FrzA gene protects cardiomyocytes from H(2)O(2)-induced oxidative stress through restraining the Wnt/Frizzled pathway

BACKGROUND: Lately, there is accumulating evidence that the Wnt/Frizzled pathway is reactivated after myocardial infarction, the inhibition of the pathway is beneficial since it reduce of myocardial apoptosis and prevents heart failure. FrzA/Sfrp-1, a secreted frizzled-related protein and antagonist for the wnt/frizzled pathway. We assessed the hypothesis that FrzA protects cardiomyocytes from H(2)O(2)-Induced Oxidative damage through the inhibition of Wnt/Frizzled pathway activity. METHODS: We used a recombinant AAV9 vector to deliver FrzA gene into neonatal rat ventricle myocytes and developed an oxidative stress model using H(2)O(2).

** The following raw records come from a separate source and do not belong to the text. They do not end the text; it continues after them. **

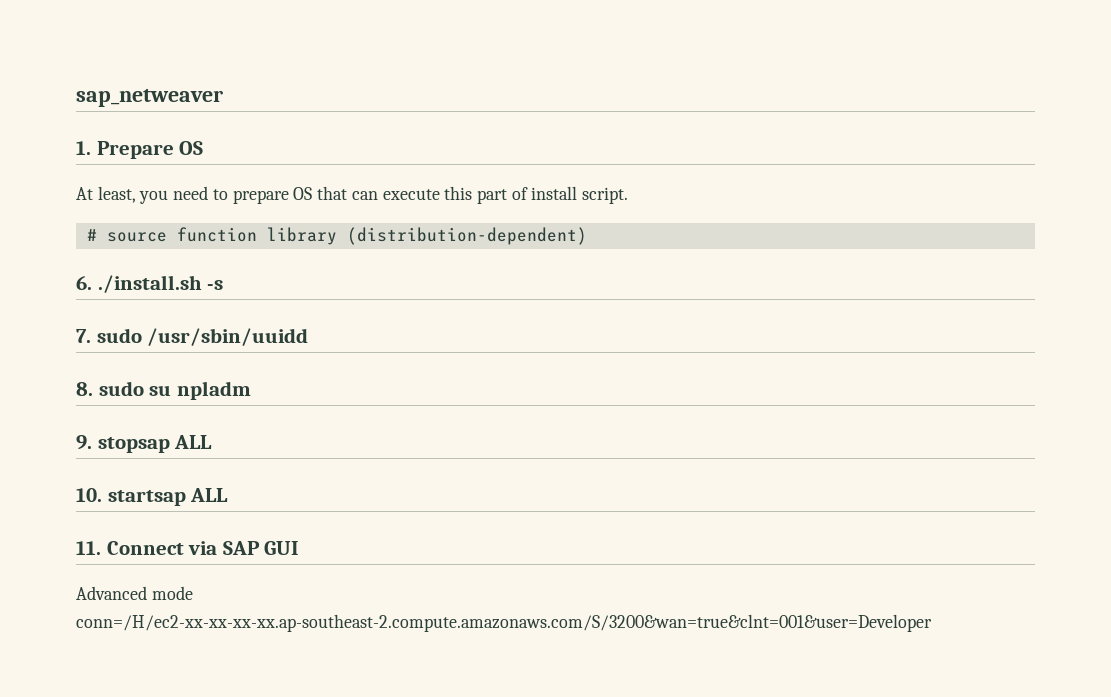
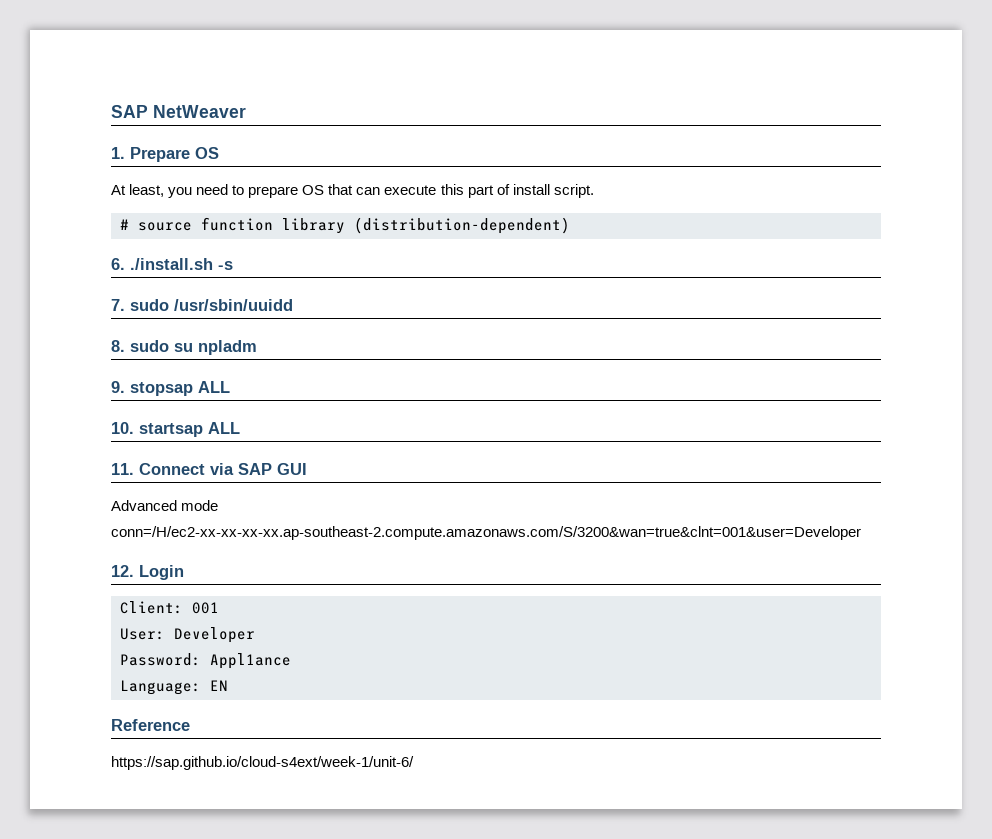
[76,89,223,107] sap_netweaver -> [111,105,246,118] SAP NetWeaver
(932, 623) none -> [111,565,184,580] [120,601,219,614] [120,627,255,643] [120,653,291,669] [120,680,228,695] [111,719,190,731] [111,756,414,770] // 12. Login // Client: 001 // User: Developer // Password: Appl1ance // Language: EN // Reference // https://sap.github.io/cloud-s4ext/week-1/unit-6/

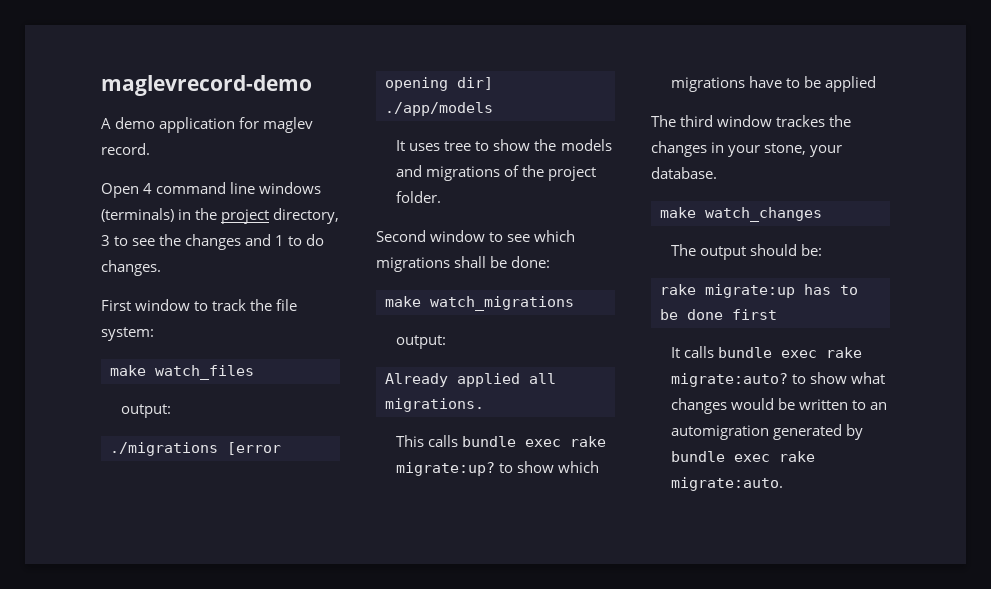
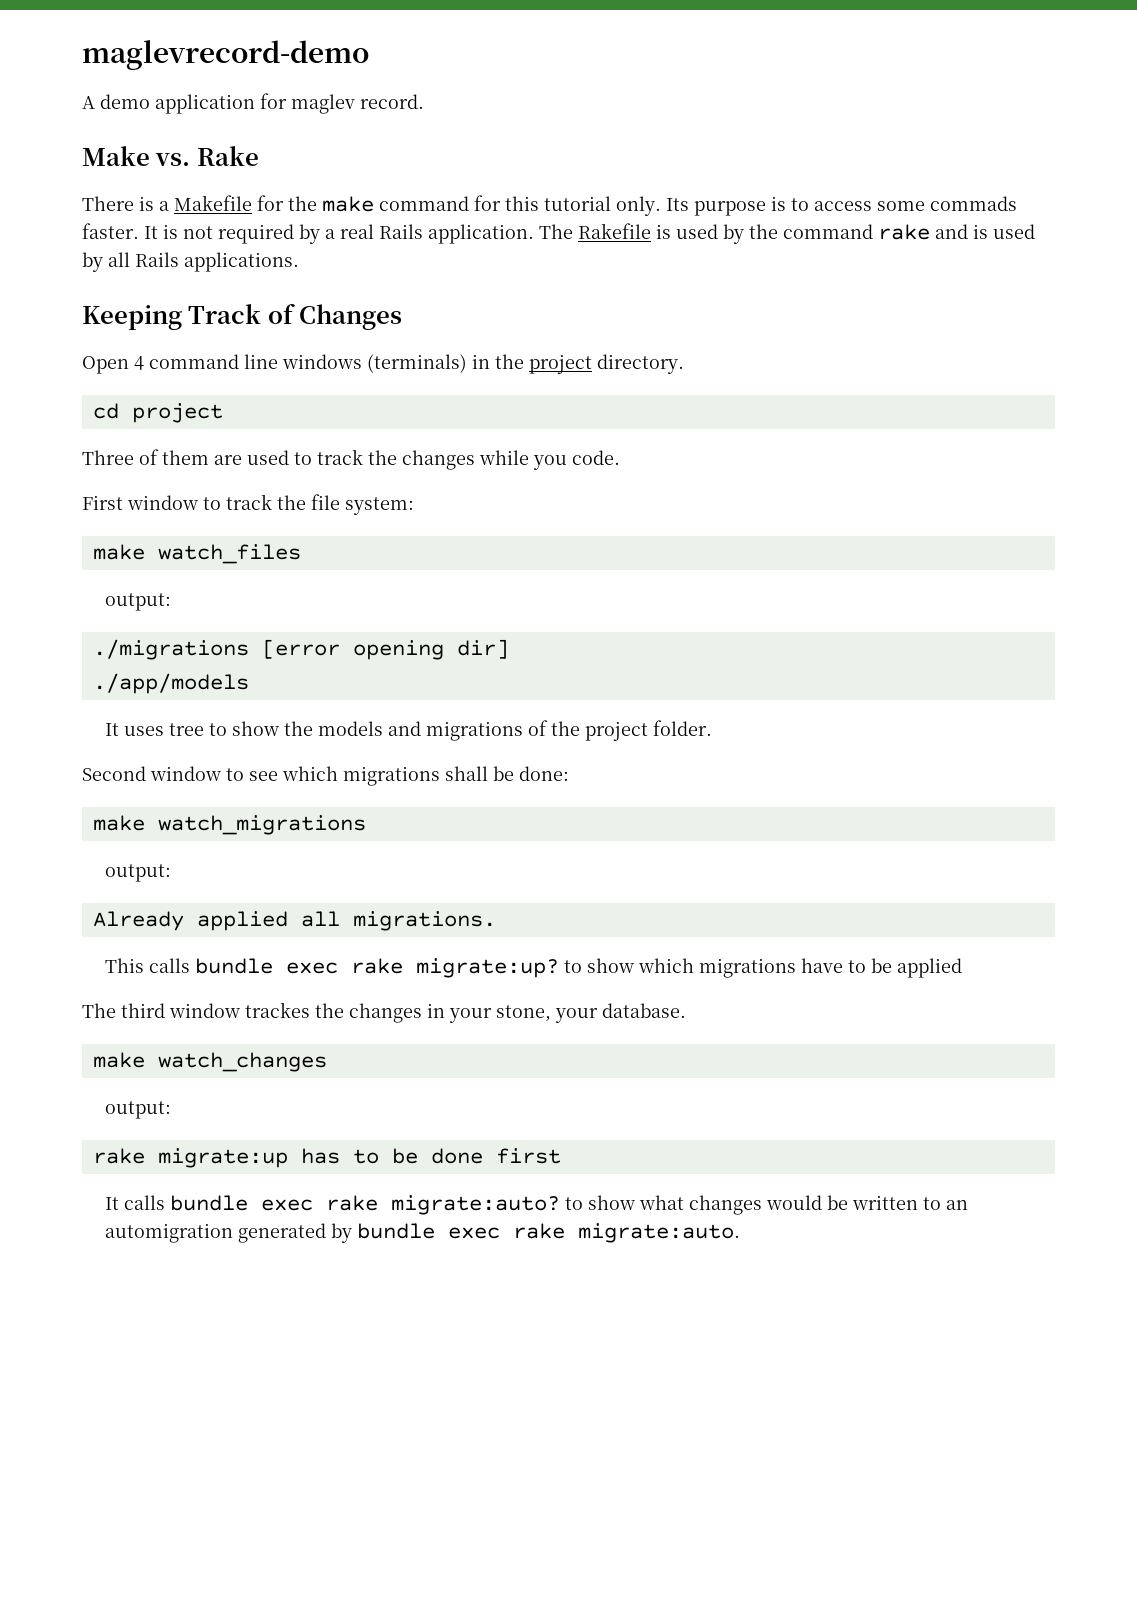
(150, 149) none -> [82,146,259,166] [82,195,1017,216] [82,223,1035,244] [82,252,299,272] [82,303,403,330] // Make vs. Rake // There is a Makefile for the make command for this tutorial only. Its purpose is to access some commads faster. It is not required by a real Rails application. The Rakefile is used by the command rake and is used by all Rails applications. // Keeping Track of Changes
[273,208,340,224] [101,234,325,250] [101,260,161,276] directory, 3 to see the changes and 1 to do changes. -> [597,354,684,374] [92,403,223,423] [82,449,620,470] directory. // cd project // Three of them are used to track the changes while you code.
[671,244,823,260] The output should be: -> [104,1101,171,1119] output:

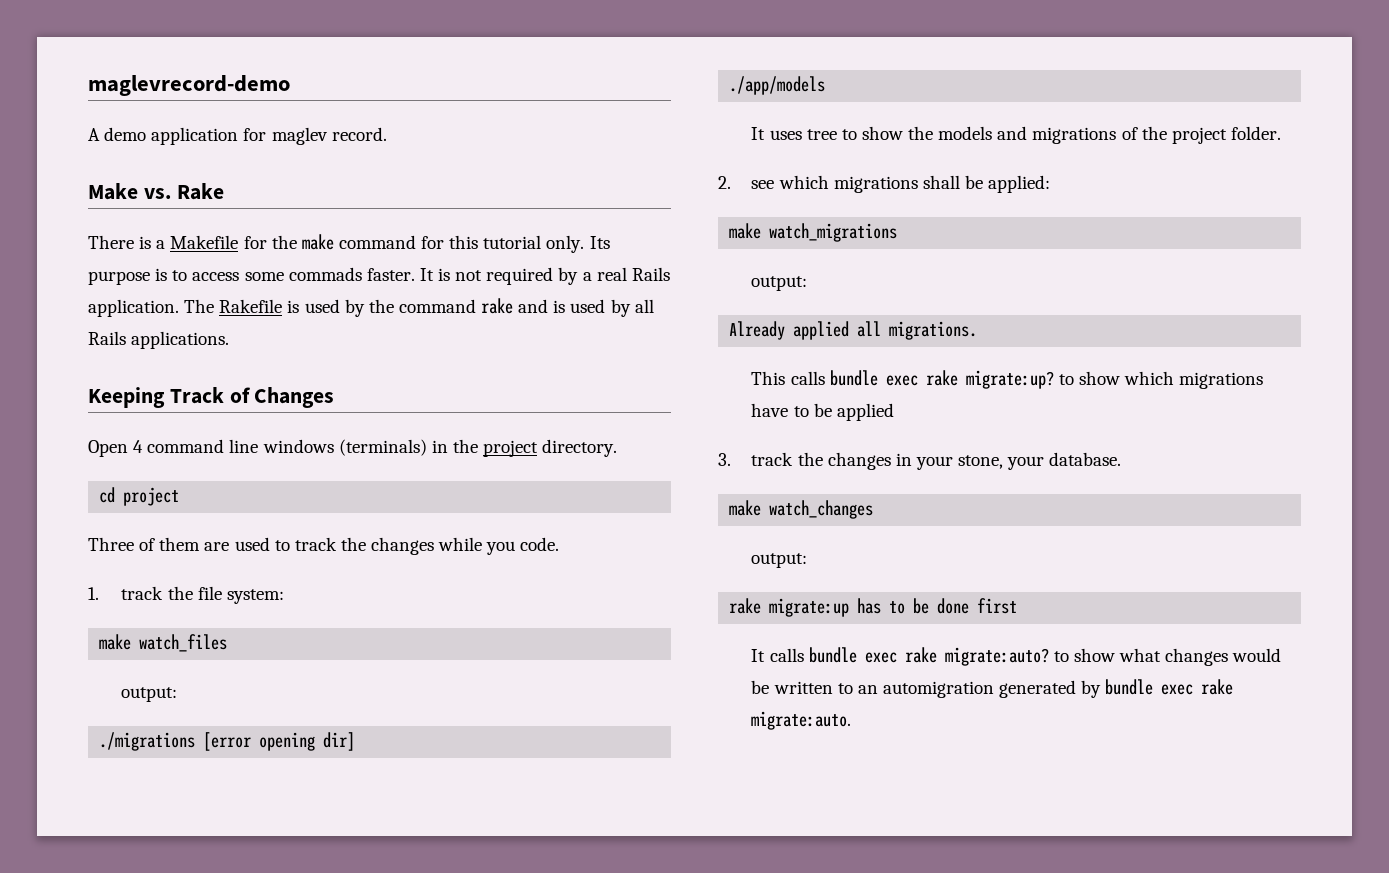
[82,495,221,510] First window to -> [88,587,99,600] 1.
[82,766,244,781] Second window to -> [718,176,731,189] 2.
[519,766,569,781] done: -> [988,175,1051,193] applied:
[82,1002,310,1018] The third window trackes -> [718,452,794,466] 3. track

The cell vitality was measured by MTT colorimetric assay. Western blot and RT-PCR were used to evaluate the expressions of Dvl-1, β-catenin, c-Myc, Bax and Bcl-2. Flow cytometry analysis of cardiomyocytes apoptosis. RESULTS: We confirmed that Wnt/frizzled pathway is involved in H(2)O(2)-induced apoptosis in cardiomyocytes. Compared with controls, H(2)O(2) induced the upregulation of Dvl-1, β-catenin, and c-Myc. FrzA suppressed the expression of Dvl-1, β-catenin, c-Myc and the activity of the Wnt/frizzled pathway. Furthermore, FrzA over-expression decreased the apoptotic rate, and the Bax/Bcl-2 ratio in cardiomyocytes treated with H(2)O(2). CONCLUSIONS: FrzA, through the inhibition of Wnt/Frizzled pathway activity reduced H(2)O(2)-induced cardiomyocytes apoptosis and could be a potential therapeutic target for prevention of cardiac oxidative damage.